Das Haus Quickborn geriet zuletzt im Jahr 2010 in die Schlagzeilen, als ein damals Elfjähriger, der dorthin zur Kur geschickt worden war, mehr als zwei Wochen lang sexuellen Übergriffen und Schlägen von anderen Jungen im Alter zwischen neun und 12 Jahren aus seiner Gruppe ausgesetzt war. Nach dem Aus als Kinderkurheim wurde das Haus Quickborn zur Fachklinik. Anschließend stand es ein paar Jahre leer. Im Jahr 2015 wollte Ex-Bürgermeisterin Petra Reiber das Gebäude beschlagnahmen. Letztlich scheiterten diese Pläne jedoch an zu hohen Kosten und kommunalpolitischen Widerständen. 

DAK enschuldigt sich für Missstände

Zur vorgestellten Studie über die Missstände in den ehemaligen Kinderkurheimen sagte DAK-Vorstandschef Andreas Storm: „Die dokumentierten Missstände in Kinderkurheimen sind mit unseren Werten in keiner Weise vereinbar.“ Es sei ihm ein tiefes Bedürfnis, alle von Herzen um Entschuldigung zu bitten, die in den Kuren Leid erfahren hätten. Bundesweit gab es den Angaben zufolge zehn Millionen „Verschickungskinder“, darunter bis zu 450 000 bei der DAK versicherte.

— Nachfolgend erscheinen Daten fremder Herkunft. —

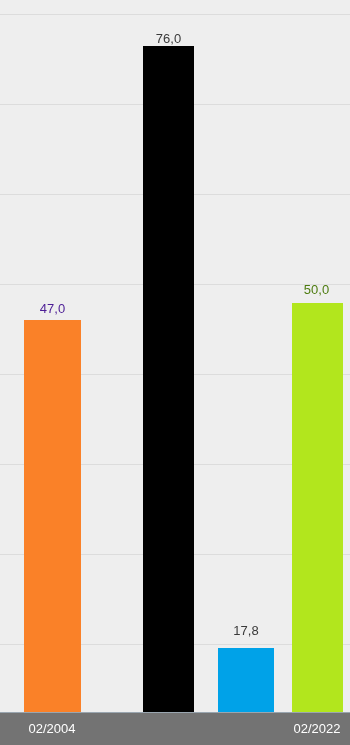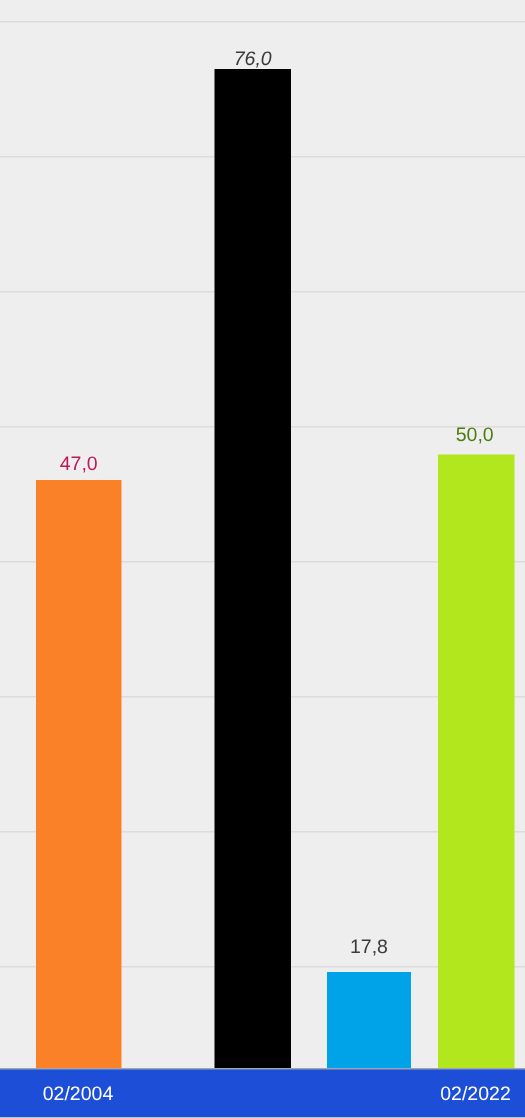--- a/index.html
+++ b/index.html
@@ -108,7 +108,7 @@
     <div class="bar" id="bar-3" style="left:292px; width:51px; height:409px; background:#b2e61d;"></div>
 
     <div class="value-label" style="left: 24px; width: 57px; top: 301px; color: #be185d;">47,0</div>
-    <div class="value-label" style="left: 143px; width: 51px; top: 31px; color: rgb(58, 58, 58); font-style: italic;">76,0</div>
+    <div class="value-label" style="left: 143px; width: 51px; top: 31px; color: rgb(58, 58, 58);">76,0</div>
     <div class="value-label" style="left: 218px; width: 56px; top: 623px; color: rgb(58, 58, 58);">17,8</div>
     <div class="value-label" style="left: 288px; width: 57px; top: 282px; color: #4d7c0f;">50,0</div>
 

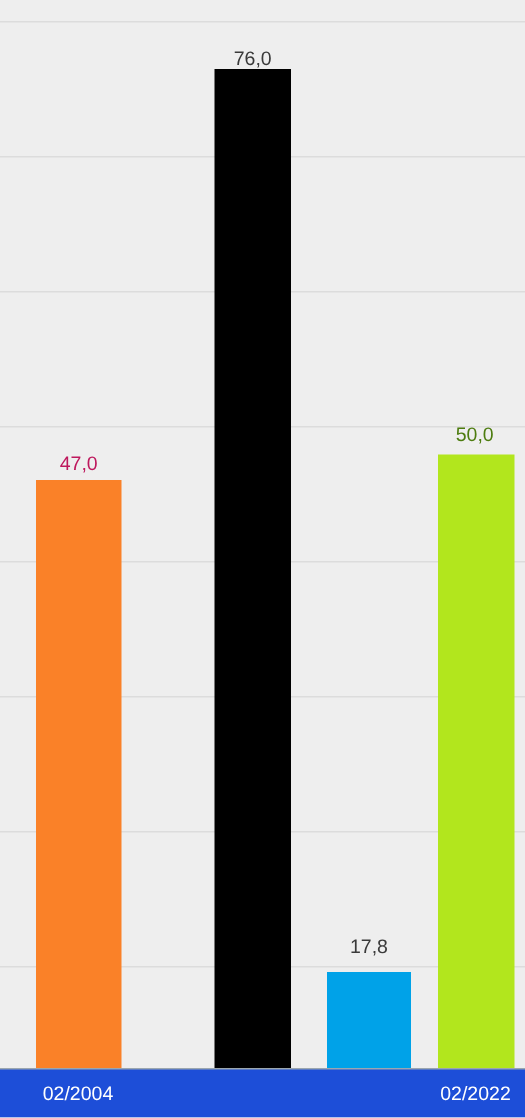--- a/index.html
+++ b/index.html
@@ -107,7 +107,7 @@
     <div class="bar" id="bar-2" style="left:218px; width:56px; height:64px; background:#00a2e8;"></div>
     <div class="bar" id="bar-3" style="left:292px; width:51px; height:409px; background:#b2e61d;"></div>
 
-    <div class="value-label" style="left: 24px; width: 57px; top: 301px; color: #be185d;">47,0</div>
+    <div class="value-label" style="left: 24px; width: 57px; top: 301px; color: #4c1d95;">47,0</div>
     <div class="value-label" style="left: 143px; width: 51px; top: 31px; color: rgb(58, 58, 58);">76,0</div>
     <div class="value-label" style="left: 218px; width: 56px; top: 623px; color: rgb(58, 58, 58);">17,8</div>
     <div class="value-label" style="left: 288px; width: 57px; top: 282px; color: #4d7c0f;">50,0</div>

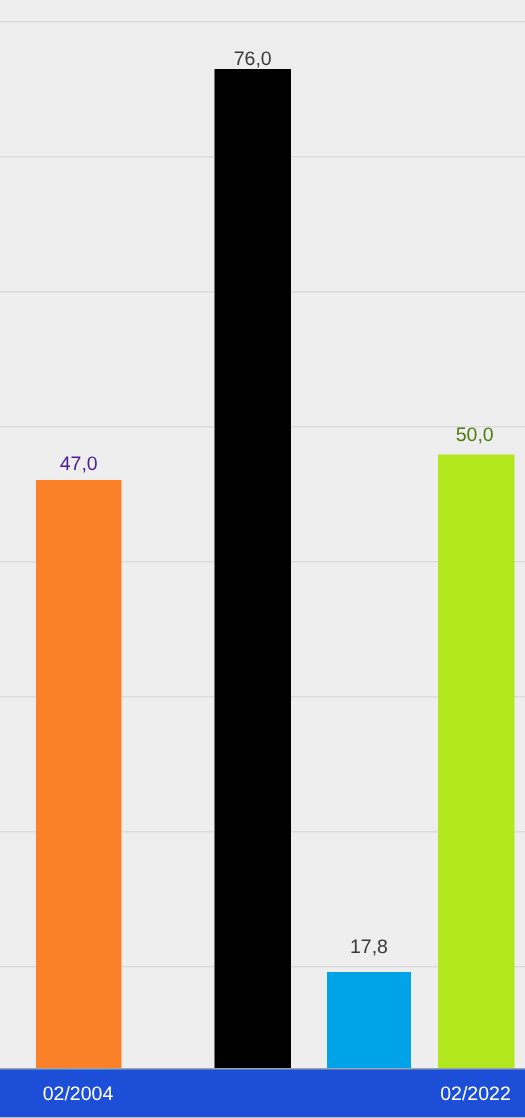--- a/index.html
+++ b/index.html
@@ -114,7 +114,7 @@
 
   </div>
 
-  <div id="axis-band" style="background: #1d4ed8;">
+  <div id="axis-band" style="background: #737373;">
     <div id="axis-band-topline"></div>
 
     <div class="axis-tick-label" style="left: 12px; width: 80px; color: rgb(255, 255, 255);">02/2004</div>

Im Auftrag der DAK erstellte der Bielefelder Historiker Hans-Walter Schmuhl eine Studie, in der die Geschichte der Verschickungskinder erstmals umfassend aufgearbeitet wird, wie es hieß. Schmuhl sagte, ein Ineinandergreifen struktureller Faktoren, pädagogischer Vorstellungen und des Kinderkurkonzeptes habe einen „Nährboden für die Entstehung einer Subkultur der Gewalt“ geschaffen. Erfahrungen seien mit denen vergleichbar, die aus anderen Einrichtungen der Kinder- und Jugendhilfe oder der Psychiatrie aus dieser Zeit bekannt seien. „Es handelte sich eindeutig nicht um Einzelfälle.“ Manche hätten auch von keinen negativen Erinnerungen an die Kur berichtet.

Strafen und Gewalt in Kinderheimen

Grundlage der Studie seien ausführliche Interviews gewesen. Daraus ergebe sich „ein breites Spektrum von Gewaltformen“, erläuterte Schmuhl. Nachweisbar seien etwa eine rigorose Abschottung von der Außenwelt, ständige Kontrolle, rigide Tagesstrukturen, das Wegnehmen persönlicher Gegenstände sowie verbale Herabsetzungen und Drohungen. Zudem habe es demütigende Strafen und Gewalt von Ohrfeigen über das Einsperren in einem Schrank bis hin zu sexuellen Übergriffen gegeben.